English footballer (born 1978)

Chukwuemeka Ibezimife Nwadike (born 9 August 1978) is an English former professional footballer.

He played as a midfielder notably in the Football League for Shrewsbury Town between 1996 and 1998. Following on from that he held a career in Non-League football and played for Grantham Town, King's Lynn, Ilkeston Town, Hednesford Town, Alfreton Town, Worcester City, AFC Telford United, Hinckley United, Eastwood Town, Gainsborough Trinity, Mickleover Sports, Stamford and Rainworth Miners Welfare.

==Career==
Nwadike began his career in the youth ranks at Wolverhampton Wanderers but was snubbed a professional contract and was snapped up by Shrewsbury Town in 1996. After two seasons at Gay Meadow he was released and exited the Football League to join Non-League Grantham Town. He moved on to King's Lynn in 2000 and then on to Ilkeston Town in 2001.

Ilkeston loaned Nwadike to Hednesford Town in 2003, and he was eventually released at the end of the 2002–2003 season. In June 2003 he signed for Northern Premier League side Alfreton Town on a free transfer, eventually becoming club captain as well as making 126 league appearances, some of which came in the Conference North division that was formed in 2004 with Alfreton as a founding member. In 2007, he joined Worcester City, and later A.F.C. Telford United a year later. Following 20 appearances for United in the 2008–2009 season he was made available for loan and signed with Hinckley United for the remainder of the season.

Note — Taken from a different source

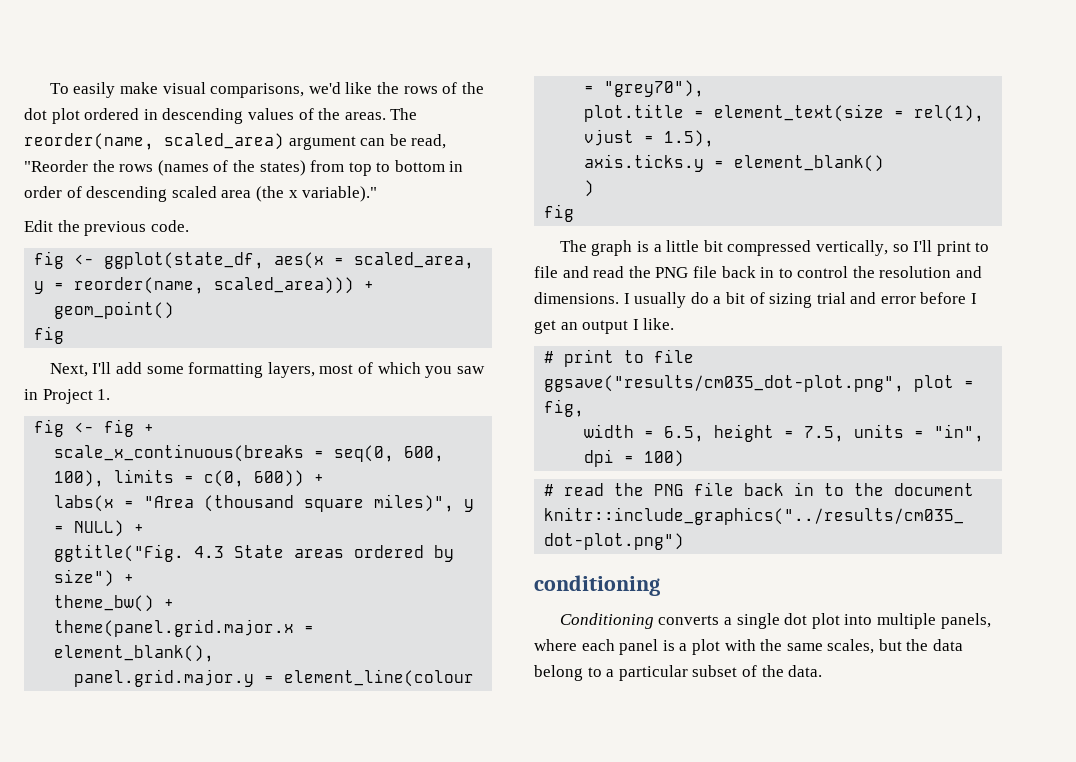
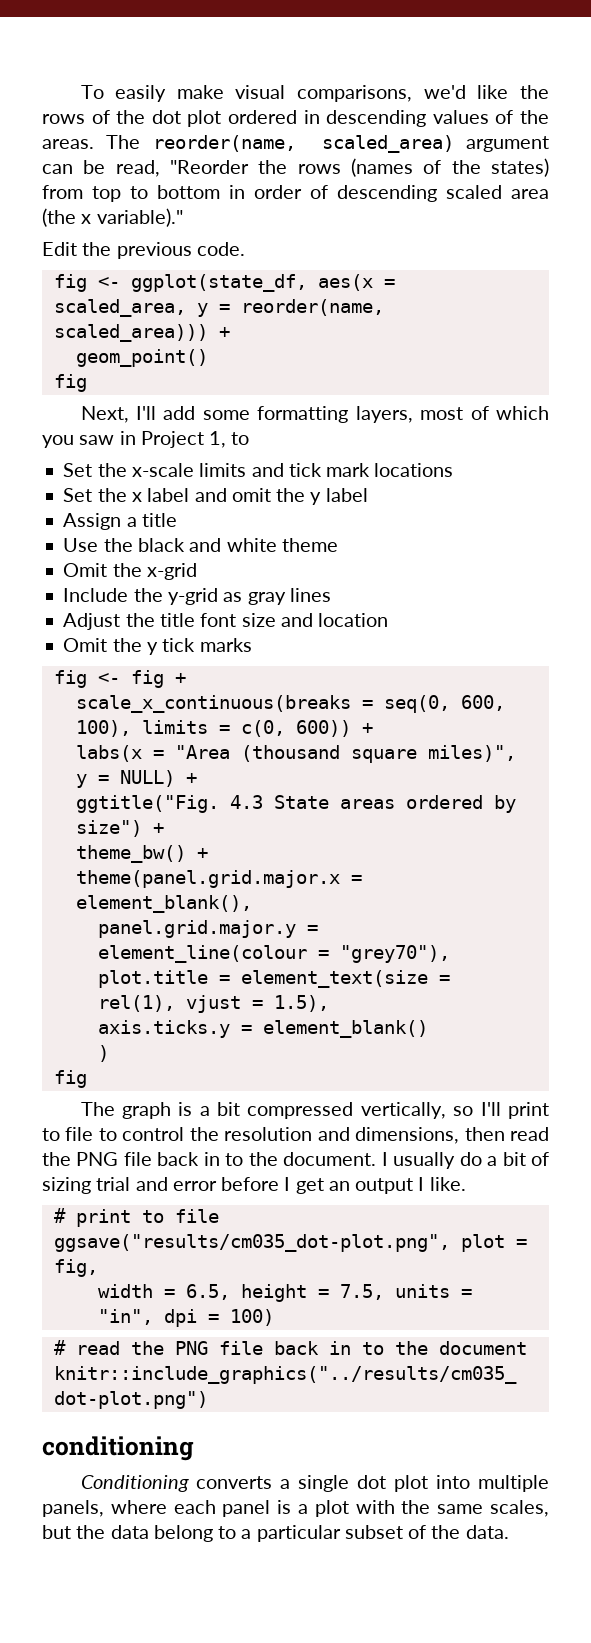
[97,389,111,400] 1. -> [209,431,250,448] [63,463,454,477] [63,488,368,505] [63,513,177,530] [63,538,338,552] [63,563,197,580] [63,588,331,605] [63,613,389,630] [63,638,252,655] 1, to // Set the x-scale limits and tick mark locations // Set the x label and omit the y label // Assign a title // Use the black and white theme // Omit the x-grid // Include the y-grid as gray lines // Adjust the title font size and location // Omit the y tick marks
[666,240,700,252] little -> (210, 1111) none
[562,266,983,278] [534,292,619,304] and read the PNG file back in to control the resolution and dimensions. -> [98,1127,549,1144] [42,1152,377,1166] to control the resolution and dimensions, then read the PNG file back in to the document.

In July 2009 Nwadike joined Eastwood Town, and a year later he was amongst a number of new signings made by Brian Little at Gainsborough Trinity. He failed to make a single appearance for the club from joining the club in July 2010 to his departure in March 2011, namely because of an achilles injury. He re-joined Eastwood Town in March and in June 2011 he began an employment tribunal against Gainsborough for a confidential matter between club and player.

Nwadike then joined Northern Premier League team Stamford A.F.C. in February 2014 to add some experience to a young team in their bid to remain in the division having been promoted via the play-offs the season before.